■ **Activity**:
From the entries below, return only the lines starting at the one that contains "wind power | Combined: 25 -> 24" and ending at the one that contains "column name: VALUE -> Value", exactly as they stand.

(Stored entries)
◆ ◆ ◆ ◆
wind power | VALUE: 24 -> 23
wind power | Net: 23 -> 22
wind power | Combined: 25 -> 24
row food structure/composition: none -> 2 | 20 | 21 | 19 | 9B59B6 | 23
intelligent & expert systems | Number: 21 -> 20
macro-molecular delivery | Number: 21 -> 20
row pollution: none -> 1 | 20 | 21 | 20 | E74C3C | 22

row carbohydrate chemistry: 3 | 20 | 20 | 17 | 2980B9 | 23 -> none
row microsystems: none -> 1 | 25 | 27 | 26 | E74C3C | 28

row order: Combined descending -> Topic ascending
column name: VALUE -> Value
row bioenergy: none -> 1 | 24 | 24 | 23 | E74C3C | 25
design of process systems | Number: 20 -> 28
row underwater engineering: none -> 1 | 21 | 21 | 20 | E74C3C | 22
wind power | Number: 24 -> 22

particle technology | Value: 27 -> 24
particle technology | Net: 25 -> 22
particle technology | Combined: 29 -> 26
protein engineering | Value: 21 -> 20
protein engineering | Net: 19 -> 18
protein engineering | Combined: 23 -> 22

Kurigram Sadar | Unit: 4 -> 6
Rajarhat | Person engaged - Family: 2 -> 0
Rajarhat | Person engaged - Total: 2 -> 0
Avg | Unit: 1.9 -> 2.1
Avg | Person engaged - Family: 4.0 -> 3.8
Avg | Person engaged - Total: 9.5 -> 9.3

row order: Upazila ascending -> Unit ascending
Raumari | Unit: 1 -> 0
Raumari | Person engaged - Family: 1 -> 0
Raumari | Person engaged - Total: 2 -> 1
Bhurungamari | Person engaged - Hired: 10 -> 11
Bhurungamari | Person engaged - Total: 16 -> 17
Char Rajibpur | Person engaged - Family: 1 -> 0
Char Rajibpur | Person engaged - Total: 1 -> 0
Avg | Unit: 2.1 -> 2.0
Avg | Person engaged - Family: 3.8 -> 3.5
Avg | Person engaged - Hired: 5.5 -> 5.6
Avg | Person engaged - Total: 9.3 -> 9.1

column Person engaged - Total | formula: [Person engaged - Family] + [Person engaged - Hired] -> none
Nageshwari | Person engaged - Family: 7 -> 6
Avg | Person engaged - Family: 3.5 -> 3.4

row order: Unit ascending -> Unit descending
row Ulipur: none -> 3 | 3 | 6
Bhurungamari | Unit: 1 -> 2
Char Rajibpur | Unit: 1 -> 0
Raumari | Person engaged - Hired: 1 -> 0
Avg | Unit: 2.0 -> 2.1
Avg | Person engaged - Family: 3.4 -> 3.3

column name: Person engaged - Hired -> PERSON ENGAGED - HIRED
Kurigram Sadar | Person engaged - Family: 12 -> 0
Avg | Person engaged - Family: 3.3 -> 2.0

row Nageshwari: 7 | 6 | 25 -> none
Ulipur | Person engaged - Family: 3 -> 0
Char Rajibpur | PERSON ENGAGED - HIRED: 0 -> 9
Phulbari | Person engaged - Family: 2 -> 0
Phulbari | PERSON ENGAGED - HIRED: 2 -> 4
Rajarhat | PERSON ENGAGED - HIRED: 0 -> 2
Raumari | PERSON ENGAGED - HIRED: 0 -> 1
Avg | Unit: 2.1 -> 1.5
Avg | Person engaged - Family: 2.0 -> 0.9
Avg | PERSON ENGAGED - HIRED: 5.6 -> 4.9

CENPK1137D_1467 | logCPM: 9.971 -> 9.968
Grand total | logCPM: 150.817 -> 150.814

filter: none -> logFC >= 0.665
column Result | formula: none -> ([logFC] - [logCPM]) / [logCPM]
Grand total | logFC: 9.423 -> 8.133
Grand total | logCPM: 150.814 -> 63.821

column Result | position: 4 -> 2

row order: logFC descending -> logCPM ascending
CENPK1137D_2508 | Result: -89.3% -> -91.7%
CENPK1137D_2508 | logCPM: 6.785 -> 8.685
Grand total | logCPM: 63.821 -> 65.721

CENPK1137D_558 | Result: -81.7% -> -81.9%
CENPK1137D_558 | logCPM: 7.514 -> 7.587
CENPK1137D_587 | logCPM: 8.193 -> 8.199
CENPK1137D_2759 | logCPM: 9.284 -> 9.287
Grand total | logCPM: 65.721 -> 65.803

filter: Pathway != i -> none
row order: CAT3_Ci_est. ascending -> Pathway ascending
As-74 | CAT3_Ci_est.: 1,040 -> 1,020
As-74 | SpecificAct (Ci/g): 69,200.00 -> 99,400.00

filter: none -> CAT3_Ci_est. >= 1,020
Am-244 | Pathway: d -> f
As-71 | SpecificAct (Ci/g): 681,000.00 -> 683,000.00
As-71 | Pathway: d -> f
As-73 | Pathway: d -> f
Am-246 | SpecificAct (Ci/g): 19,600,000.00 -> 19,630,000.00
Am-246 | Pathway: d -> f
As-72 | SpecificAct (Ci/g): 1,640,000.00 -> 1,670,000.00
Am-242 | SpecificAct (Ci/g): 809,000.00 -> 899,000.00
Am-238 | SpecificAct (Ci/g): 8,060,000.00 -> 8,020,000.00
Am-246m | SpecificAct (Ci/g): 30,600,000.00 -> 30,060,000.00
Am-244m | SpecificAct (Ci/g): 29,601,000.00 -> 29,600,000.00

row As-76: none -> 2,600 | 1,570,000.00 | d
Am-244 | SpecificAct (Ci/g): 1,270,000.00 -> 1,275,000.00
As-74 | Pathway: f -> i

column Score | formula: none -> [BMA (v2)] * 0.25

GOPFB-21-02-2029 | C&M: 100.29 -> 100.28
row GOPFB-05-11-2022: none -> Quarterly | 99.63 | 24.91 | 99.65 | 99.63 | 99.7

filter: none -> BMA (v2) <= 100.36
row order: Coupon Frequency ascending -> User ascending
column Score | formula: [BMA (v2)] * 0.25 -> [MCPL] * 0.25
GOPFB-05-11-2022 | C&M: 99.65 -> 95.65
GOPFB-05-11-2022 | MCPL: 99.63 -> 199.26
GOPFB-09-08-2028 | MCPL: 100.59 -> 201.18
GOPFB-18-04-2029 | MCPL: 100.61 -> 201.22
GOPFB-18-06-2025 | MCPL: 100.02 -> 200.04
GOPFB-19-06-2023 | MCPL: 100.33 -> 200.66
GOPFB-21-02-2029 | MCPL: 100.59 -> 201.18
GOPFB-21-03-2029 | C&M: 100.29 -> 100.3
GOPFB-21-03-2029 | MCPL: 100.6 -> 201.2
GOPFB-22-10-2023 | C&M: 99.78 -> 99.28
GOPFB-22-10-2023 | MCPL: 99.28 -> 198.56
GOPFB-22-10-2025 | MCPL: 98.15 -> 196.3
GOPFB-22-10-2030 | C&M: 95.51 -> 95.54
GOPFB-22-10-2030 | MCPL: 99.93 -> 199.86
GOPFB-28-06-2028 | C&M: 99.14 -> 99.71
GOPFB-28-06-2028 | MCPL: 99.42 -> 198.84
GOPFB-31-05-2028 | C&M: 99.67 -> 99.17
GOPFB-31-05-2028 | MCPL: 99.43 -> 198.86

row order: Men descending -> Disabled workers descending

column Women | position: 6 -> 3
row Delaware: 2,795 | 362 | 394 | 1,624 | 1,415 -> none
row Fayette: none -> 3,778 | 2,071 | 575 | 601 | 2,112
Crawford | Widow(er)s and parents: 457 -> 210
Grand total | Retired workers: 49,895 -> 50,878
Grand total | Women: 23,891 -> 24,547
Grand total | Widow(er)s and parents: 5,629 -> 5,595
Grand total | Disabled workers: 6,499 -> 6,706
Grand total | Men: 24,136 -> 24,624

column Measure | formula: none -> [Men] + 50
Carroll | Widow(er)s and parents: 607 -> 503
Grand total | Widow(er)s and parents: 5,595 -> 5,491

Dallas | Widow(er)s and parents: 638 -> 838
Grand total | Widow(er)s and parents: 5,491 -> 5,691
◆ ◆ ◆ ◆
■ **Output below**:
wind power | Combined: 25 -> 24
row food structure/composition: none -> 2 | 20 | 21 | 19 | 9B59B6 | 23
intelligent & expert systems | Number: 21 -> 20
macro-molecular delivery | Number: 21 -> 20
row pollution: none -> 1 | 20 | 21 | 20 | E74C3C | 22

row carbohydrate chemistry: 3 | 20 | 20 | 17 | 2980B9 | 23 -> none
row microsystems: none -> 1 | 25 | 27 | 26 | E74C3C | 28

row order: Combined descending -> Topic ascending
column name: VALUE -> Value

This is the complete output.